なぜなら、キリスト・イエスにある、いのちの御霊の原理が、罪と死の原理から、あなたを解放したからです。ローマ8:2
私たちは気が付くと自然に人の悪口を言ったり、意地悪な気持ちになったり、悪い心になったりします。「どうして私はこんな風にしか考えられないのだろう、どうしてもっと優しい、もっと素敵な考え方ができないのだろうか」と思うことがあるかもしれません。しかし、神の力がそこからあなたを解放する、私たちを救い出してくださると言うのです。皆さんが素直な気持ちでこのイエス・キリストの御業を受け取っていく時に、イライラが静まってきたり、不安な気持ちが落ち着いて穏やかになってきたという経験をし始めるのです。

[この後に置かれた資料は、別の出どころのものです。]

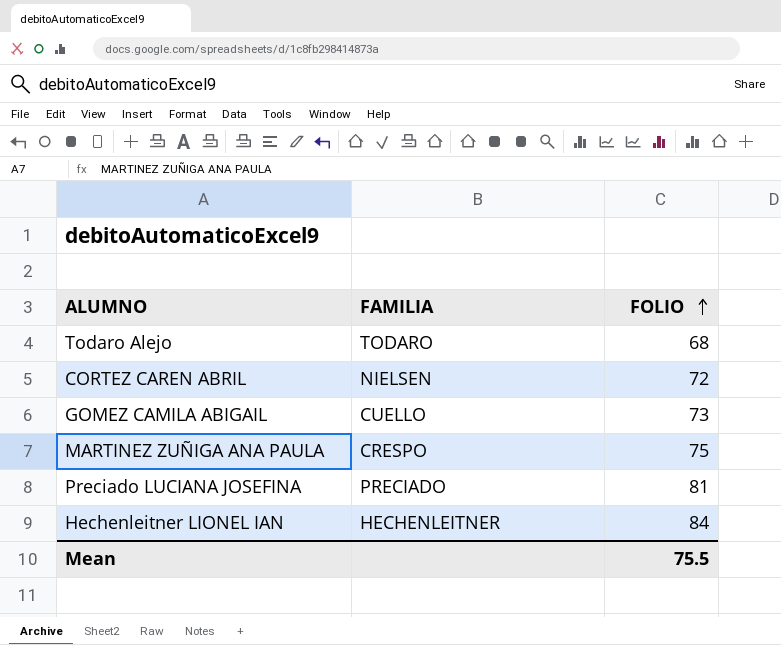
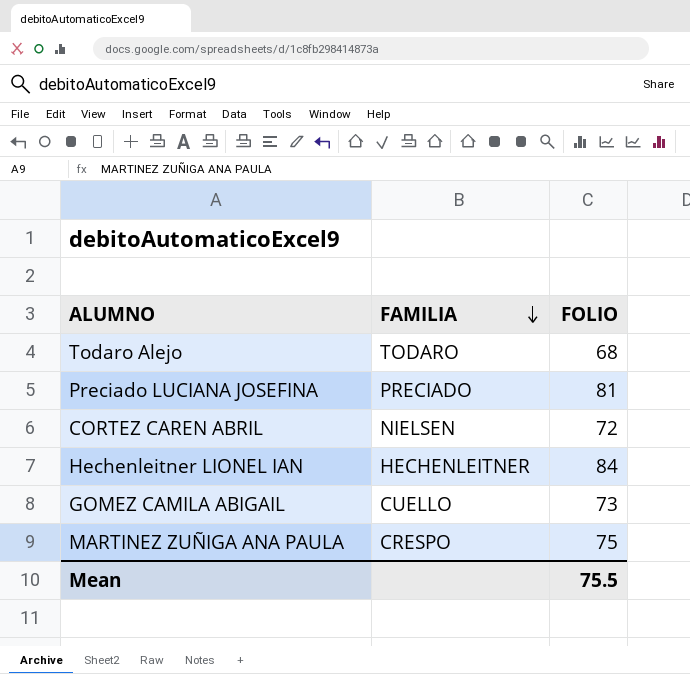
row order: FOLIO ascending -> FAMILIA descending

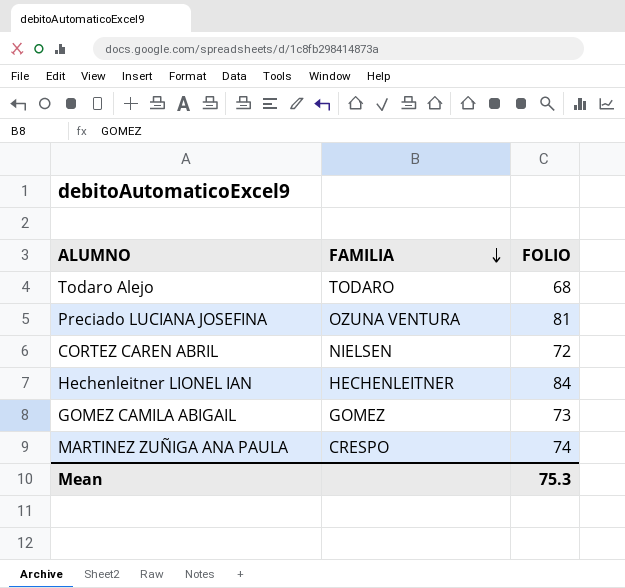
Preciado LUCIANA JOSEFINA | FAMILIA: PRECIADO -> OZUNA VENTURA
GOMEZ CAMILA ABIGAIL | FAMILIA: CUELLO -> GOMEZ
MARTINEZ ZUÑIGA ANA PAULA | FOLIO: 75 -> 74
Mean | FOLIO: 75.5 -> 75.3

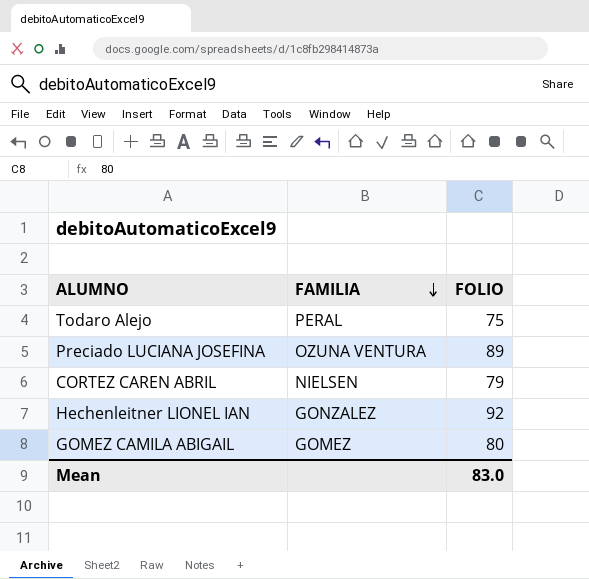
row MARTINEZ ZUÑIGA ANA PAULA: CRESPO | 74 -> none
Todaro Alejo | FAMILIA: TODARO -> PERAL
Todaro Alejo | FOLIO: 68 -> 75
Preciado LUCIANA JOSEFINA | FOLIO: 81 -> 89
CORTEZ CAREN ABRIL | FOLIO: 72 -> 79
Hechenleitner LIONEL IAN | FAMILIA: HECHENLEITNER -> GONZALEZ
Hechenleitner LIONEL IAN | FOLIO: 84 -> 92
GOMEZ CAMILA ABIGAIL | FOLIO: 73 -> 80
Mean | FOLIO: 75.3 -> 83.0

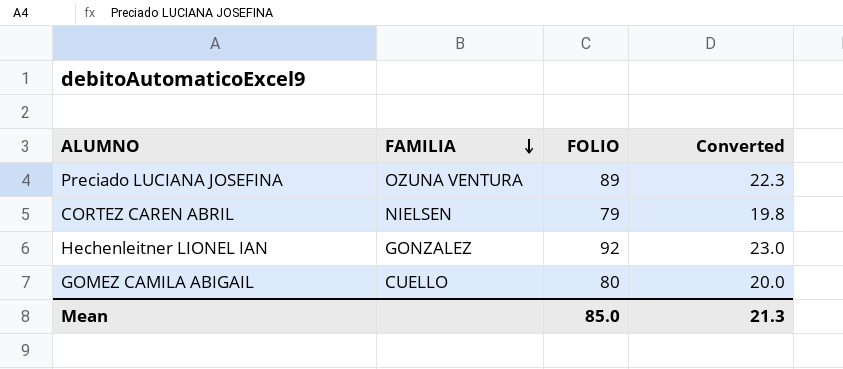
column Converted | formula: none -> [FOLIO] * 0.25
row Todaro Alejo: PERAL | 75 -> none
GOMEZ CAMILA ABIGAIL | FAMILIA: GOMEZ -> CUELLO
Mean | FOLIO: 83.0 -> 85.0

私たちは、生まれながら自己中心に生きてきました。それは、実は神を認めない心なのです。この心が私たちを苦しめているのです。自己中心を別の言い方で言うと、自分を神にしているということです。神様より自分の考えの方が優れているし、もっと素晴らしいと思う。だから自分の思い通りになっている時は穏やかな気持ちでも、思い通りにならないとイライラするのです。「これしかダメ、これ以外はおかしい」という狭い考え方が私たち自身を苦しめていることが多いのです。でも自分の思い通りにならない辛く悲しい出来事が、実はとても大切な経験であったということもあるのです。
詩画家の星野富弘さんは、学校でマット運動をした時に脊椎を損傷し、それ以後、手足も動かなくなってしまいました。自分の人生を恨むわけです。悔しくて世話をしてくれる母親に唾を吐きかけたこともありました。けれどもその唾が自分に落ちてきて人生の不条理を思ったそうです。そんな彼が、永遠の神を知った時に、心が本当に穏やかになり、口に絵筆をくわえて詩画を生み出し、どれだけ多くの人が励まされているか分かりません。自分の狭い考え方、自分を神とする考え方から離れて、共に歩んでくださる神様を見上げ始める時に、私たちの人生は新しくなっていくのです。
「神様、私の心は乱れてます。私の心は苛立っています。私の心は悲しみでいっぱいです。私の心の真ん中にイエス様、来てください。今、私は心の戸を開きます。」これだけでよいのです。気がつくと新しい力と希望、勇気があなたの心にも湧き始めて、以前とは違う生き方ができるようになることでしょう。心を開いてイエス様を是非お迎えして頂けたらと願っています。